Nigeria : crise sécuritaire, polices d’État et défis transfrontaliers
Le président Bola Ahmed Tinubu a récemment pointé du doigt l’implication d’éléments terroristes en provenance de pays voisins dans l’escalade de l’insécurité qui frappe le nord du Nigeria. Lors d’un échange avec des chefs traditionnels nigérians fin juillet, il a évoqué des attaques et des enlèvements attribués à des groupes armés transfrontaliers. Cette déclaration a déclenché une réponse cinglante de l’Alliance des États du Sahel (AES), via le ministre burkinabè des Affaires étrangères, Karamoko Jean-Marie Traoré. Dans un communiqué rendu public le 7 août, ce dernier a insisté sur le fait que le Burkina Faso, le Mali, le Niger et le Nigeria partagent un ennemi commun.
Cette polémique survient dans un contexte où le Nigeria est confronté à une recrudescence alarmante des enlèvements. Début août, une opération militaire dans la forêt du parc national du lac Kainji a permis de libérer plus de 300 otages, dont des habitants de Woro (État de Kwara) et d’autres victimes enlevées dans l’État du Niger. Quelques jours auparavant, au moins 52 personnes, dont des enfants, avaient été kidnappées à Kasuwar Daji, dans l’État de Zamfara, selon des témoignages recueillis sur place.
Ces incidents illustrent l’ampleur d’une crise multidimensionnelle qui dépasse les frontières nigérianes. Banditisme, groupes jihadistes, enlèvements contre rançon et porosité des frontières alimentent une insécurité persistante dans les régions du nord-ouest, du nord-centre et du nord-est du pays. Malgré les efforts des autorités pour renforcer la coordination entre l’armée, la police, les services de renseignement et les unités antiterroristes, la multiplication des rapts met Abuja sous une pression croissante.
Réforme des polices d’État : une réponse à la crise sécuritaire ?

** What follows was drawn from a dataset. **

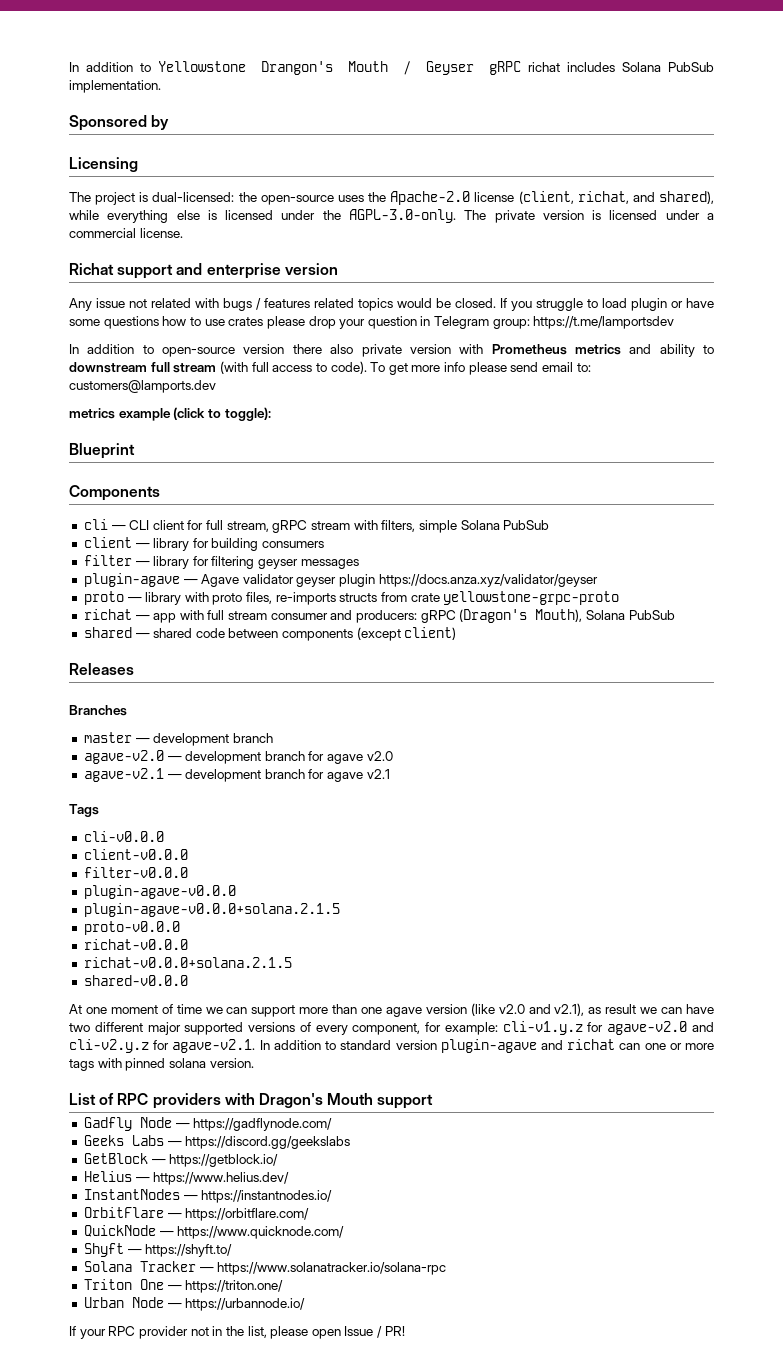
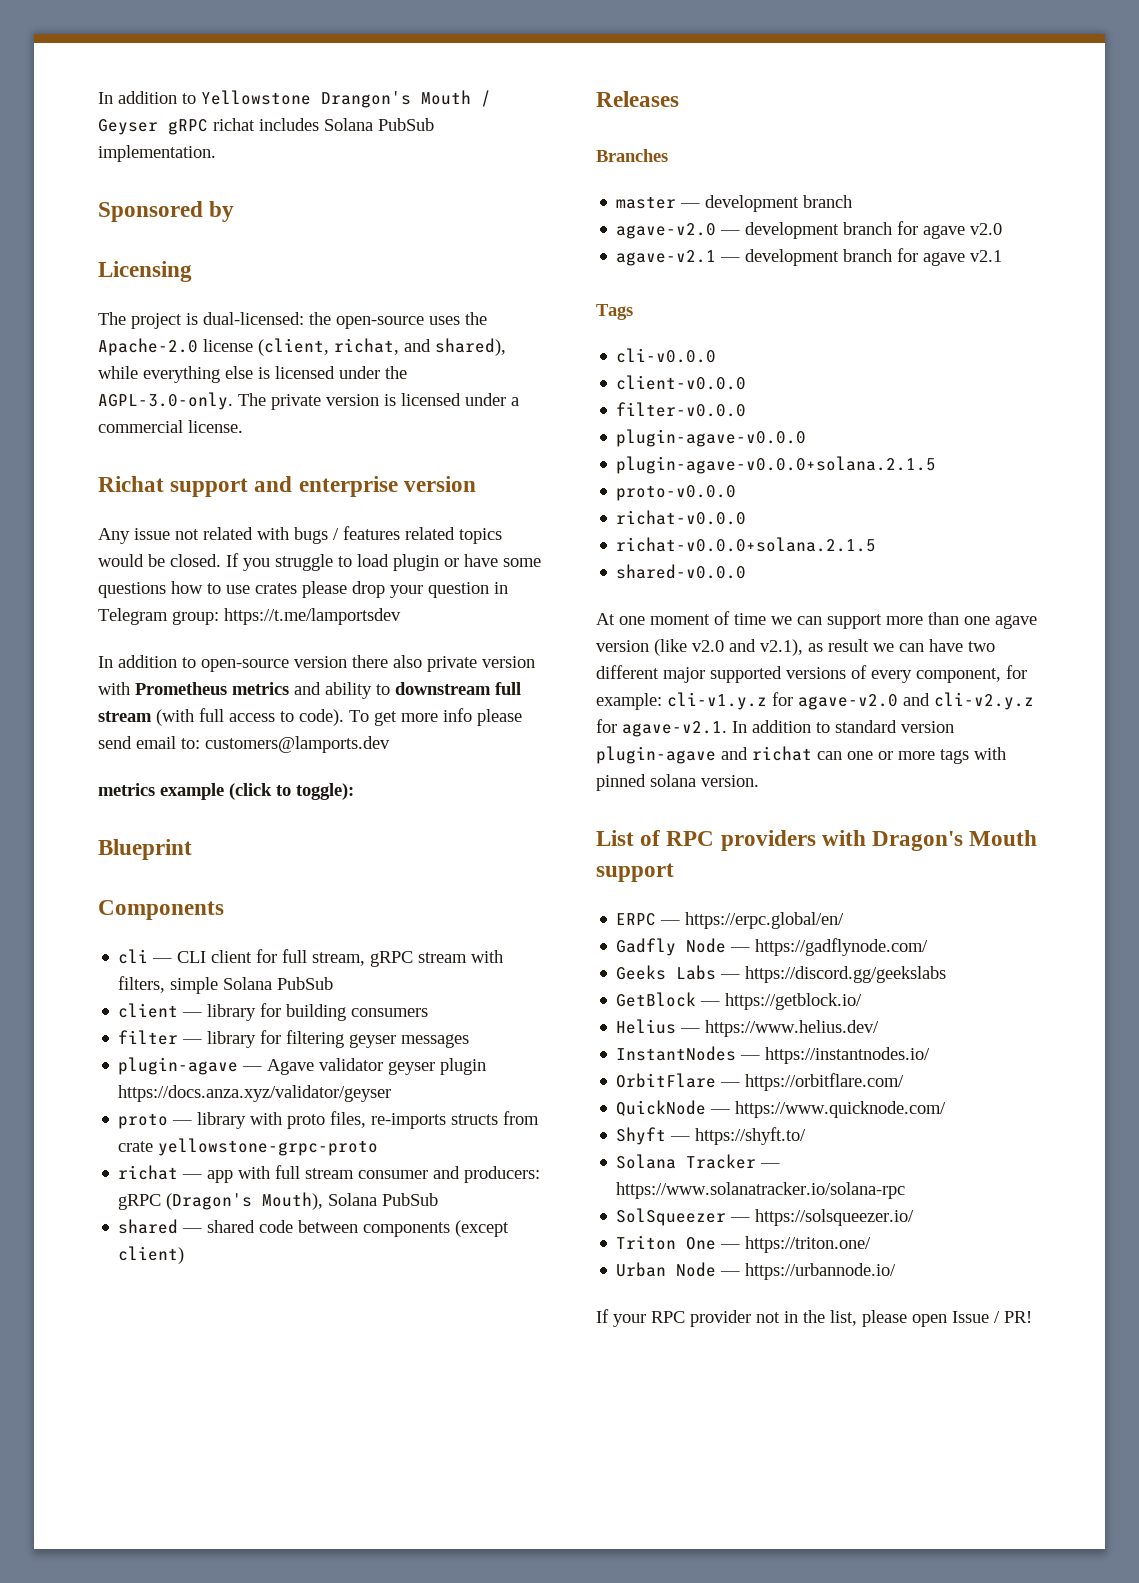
+ ERPC — https://erpc.global/en/
+ SolSqueezer — https://solsqueezer.io/

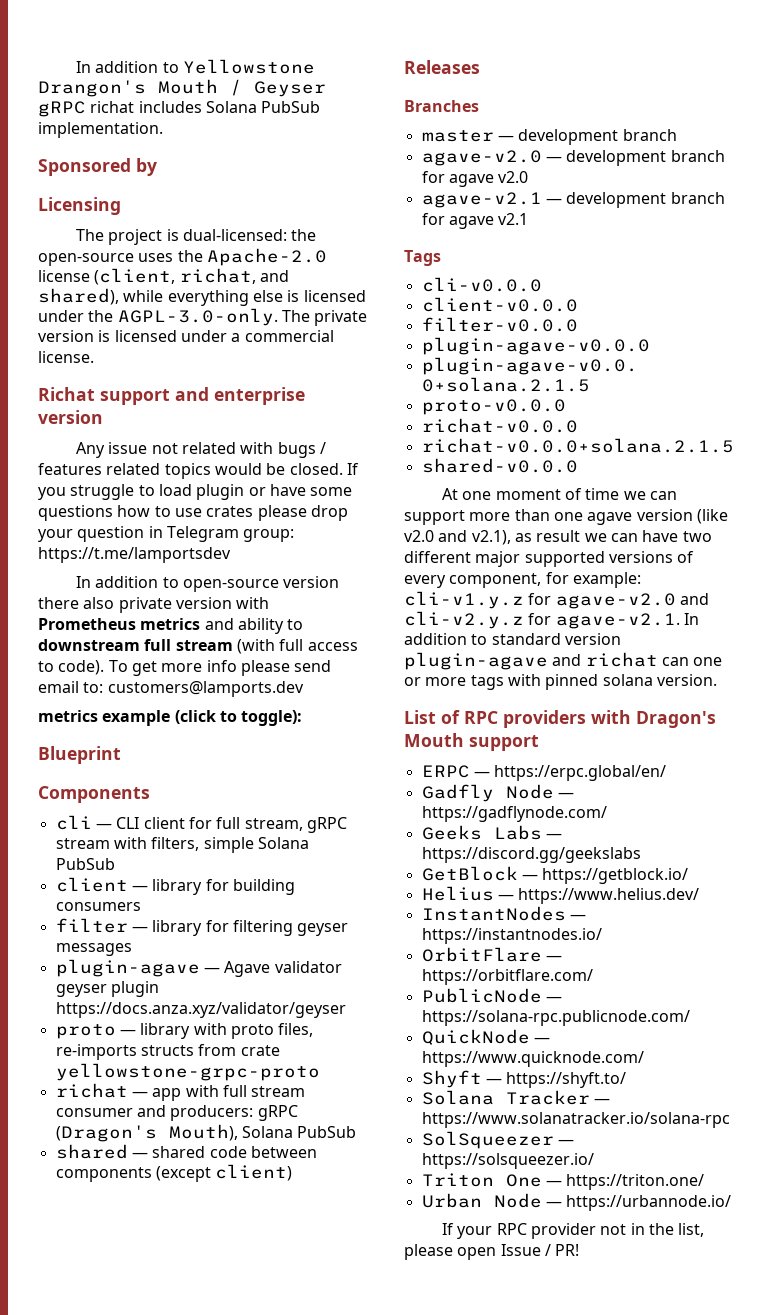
+ PublicNode — https://solana-rpc.publicnode.com/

Face à cette situation, le Nigeria mise sur une réforme ambitieuse visant à instaurer des polices propres à chaque État. Proposé par Bola Tinubu et adopté par la Chambre des représentants, ce projet de loi prévoit un système policier dual : une police fédérale conservée pour les missions nationales, et des forces de sécurité locales chargées de répondre aux menaces sur le terrain. Les défenseurs de cette réforme estiment qu’elle permettrait une meilleure adaptation aux réalités locales, une intervention plus rapide et un renseignement plus efficace face aux attaques et enlèvements perpétrés par les groupes armés.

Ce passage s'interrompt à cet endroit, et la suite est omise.